You should be very clear on one point: The purpose of meditation is to find happiness and well-being within the mind, independent of the body or other things going on outside. Your aim is to find something solid within that you can depend on no matter what happens to the body. If it so happens that through your meditation you are able to effect a physical cure, that’s all fine and good, and there have been many cases where meditation can have a remarkable effect on the body. My teacher had a student – a woman in her fifties – who was diagnosed with cancer more than 15 years ago. The doctors at the time gave her only a few months to live, and yet through her practice of meditation she is still alive today. She focused her practice on the theme that, ‘although her body may be sick, her mind doesn’t have to be.’ A few years ago I visited her in the hospital the day after she had had a kidney removed. She was sitting up in bed, bright and aware, as if nothing happened at all. I asked her if there was any pain, and she said yes, 24 hours a day, but that she didn’t let it make inroads on her mind. In fact, she was taking her illness much better than her husband, who didn’t meditate, and who was so concerned about the possibility of losing her that he became ill, and she had to take care of him.
Cases like this are by no means guaranteed, though, and you shouldn’t really content yourself just with physical survival – for as I said earlier, if this disease doesn’t get you, something else will, and you’re not really safe until you’ve found the treasure in the mind that is unaffected even by death. Remember that your most precious possession is your mind. If you can keep it in good shape no matter what else happens around you, then you have lost nothing, for your body goes only as far as death, but your mind goes beyond it.
So in examining what meditation can do for you, you should focus more on how it can help you to maintain your peace of mind in the face of pain, ageing, illness and death, for these are things you’re going to have to face someday no matter what. Actually, they are a normal part of life, although we have come to regard them as abnormalities. We’ve been taught that our birthright is eternal youth, health and beauty. When these things betray us, we feel that something is horribly wrong, and that someone is at fault – either ourselves or others. Actually, though, there’s no one at fault. Once we are born, there is no way that ageing, illness and death can’t happen. Only when we accept them as inevitable can we begin to deal with them intelligently in such a way that we won’t suffer from them. Look around you. The people who try hardest to deny their ageing – through exercise, diet, surgery, makeup, whatever – they are the ones who suffer most from ageing. The same holds true with illness and death.
So now I would like to focus on how to use meditation to face these things and transcend them. First, pain. When it happens, you first have to accept that it’s there. This in itself is a major step, since most people, when they encounter pain, try to deny it its right to exist. They think they can avoid it by pushing it away, but that’s like trying to avoid paying taxes by throwing away your tax return: You may get away with it for a little while, but then the authorities are bound to catch on, and you’ll be worse off than you were before. So the way to transcend pain is first to understand it, to get acquainted with it, and this means enduring it. However, meditation can offer a way of detaching yourself from the pain while you are living with it, so even though it’s there, you don’t have to suffer from it.
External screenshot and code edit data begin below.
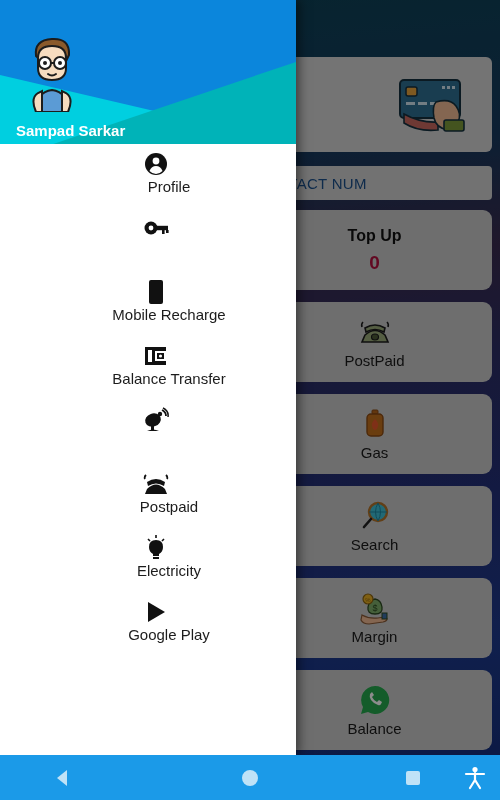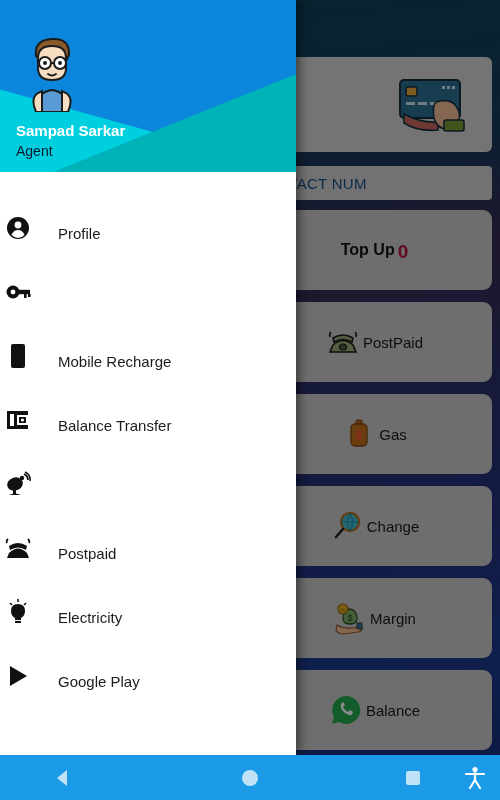--- a/index.html
+++ b/index.html
@@ -38,21 +38,21 @@
     overflow:hidden;
   }
 
   #tile-grid {
     position:absolute; left:8px; top:210px; right:8px; bottom:0;
     display:grid; grid-template-columns:1fr 1fr; gap:12px 14px;
     align-content:start;
   }
   .tile {
     background:#c9c9c9; border-radius:9px; height:80px;
-    display:flex; flex-direction:row; align-items:center;
+    display:flex; flex-direction:column; align-items:center;
     justify-content:center; gap:3px;
   }
   .tile-label { font-size:15px; color:#1a1a1a; }
   .tile-topup-title { font-size:16px; font-weight:bold; color:#111; }
   .tile-topup-value { font-size:19px; font-weight:bold; color:#b3123f; margin-top:4px; }
   .tile-icon { width:34px; height:34px; display:block; }
 
   
   #scrim {
     position:absolute; inset:0 0 45px 0;
@@ -60,21 +60,21 @@
   }
 
   
   #nav-drawer {
     position:absolute; left:0; top:0; width:296px; height:755px;
     background:#ffffff;
     box-shadow:3px 0 10px rgba(0,0,0,.5);
     overflow:hidden;
   }
   #drawer-header {
-    position:relative; height:172px; overflow:hidden;
+    position:relative; height:144px; overflow:hidden;
     background:#0b86dc;
   }
   #drawer-header .band-cyan {
     position:absolute; left:0; bottom:0; width:100%; height:100%;
     background:#00cfe0;
     clip-path:polygon(0 52%, 100% 100%, 0 100%);
   }
   #drawer-header .band-teal {
     position:absolute; left:0; top:0; width:100%; height:100%;
     background:#00b3b8;
@@ -87,22 +87,23 @@
     position:absolute; left:16px; top:122px;
     color:#fff; font-size:15px; font-weight:bold;
   }
   #profile-role {
     position:absolute; left:16px; top:143px;
     color:#0f172a; font-size:14px;
   }
 
   #menu-list { padding-top:6px; }
   .menu-item {
-    display:flex; align-items:flex-end; height:64px; padding-left:4px;
+    display:flex; align-items:center; height:64px; padding-left:16px;
     cursor:pointer;
+    flex-direction:column;
   }
   .menu-icon {
     width:28px; height:28px; flex:none;
     display:flex; align-items:center; justify-content:center;
   }
   .menu-icon svg { display:block; }
   .menu-label {
     margin-left:26px; font-size:15px; color:#1c1c1c;
   }
 
@@ -176,21 +177,21 @@
       <div class="tile-label">Gas</div>
     </div>
 
     <div class="tile"></div>
     <div class="tile">
       <svg class="tile-icon" viewBox="0 0 34 34">
         <circle cx="20" cy="13" r="9" fill="#3fbfd6" stroke="#b2732a" stroke-width="2.4"></circle>
         <path d="M11 13 h18 M20 4 q5 9 0 18 M20 4 q-5 9 0 18" stroke="#1f8aa3" stroke-width="1" fill="none"></path>
         <line x1="13" y1="20" x2="6" y2="28" stroke="#222" stroke-width="2.6" stroke-linecap="round"></line>
       </svg>
-      <div class="tile-label">Change</div>
+      <div class="tile-label">Search</div>
     </div>
 
     <div class="tile"></div>
     <div class="tile">
       <svg class="tile-icon" viewBox="0 0 34 34">
         <path d="M17 8 q6 1 7 8 q1 7 -7 7 q-8 0 -7 -7 q1 -7 7 -8 z" fill="#7fae6a" stroke="#2c4a22" stroke-width="1.3"></path>
         <text x="17" y="20" font-size="9" fill="#2c4a22" text-anchor="middle" font-family="Liberation Sans, sans-serif">$</text>
         <circle cx="10" cy="8" r="5" fill="#e8b024" stroke="#8a6312" stroke-width="1.2"></circle>
         <text x="10" y="11" font-size="6" fill="#8a6312" text-anchor="middle" font-family="Liberation Sans, sans-serif">%</text>
         <path d="M4 24 q7 4 16 3 l6 -1 q3 0 3 2 q0 2 -4 3 l-14 2 q-6 0 -8 -4 z" fill="#f0bb94" stroke="#8a5a37" stroke-width="1.2"></path>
First, if you master the technique of focusing on the breath and adjusting it so that it’s comfortable, you find that you can choose where to focus your awareness in the body. If you want, you can focus it on the pain, but in the earlier stages its best to focus on the parts of the body that are comfortable. Let the pain have the other part. You’re not going to drive it out, but at the same time you don’t have to move in with it. Simply regard it as a fact of nature, an event that is happening, but not necessarily happening to you.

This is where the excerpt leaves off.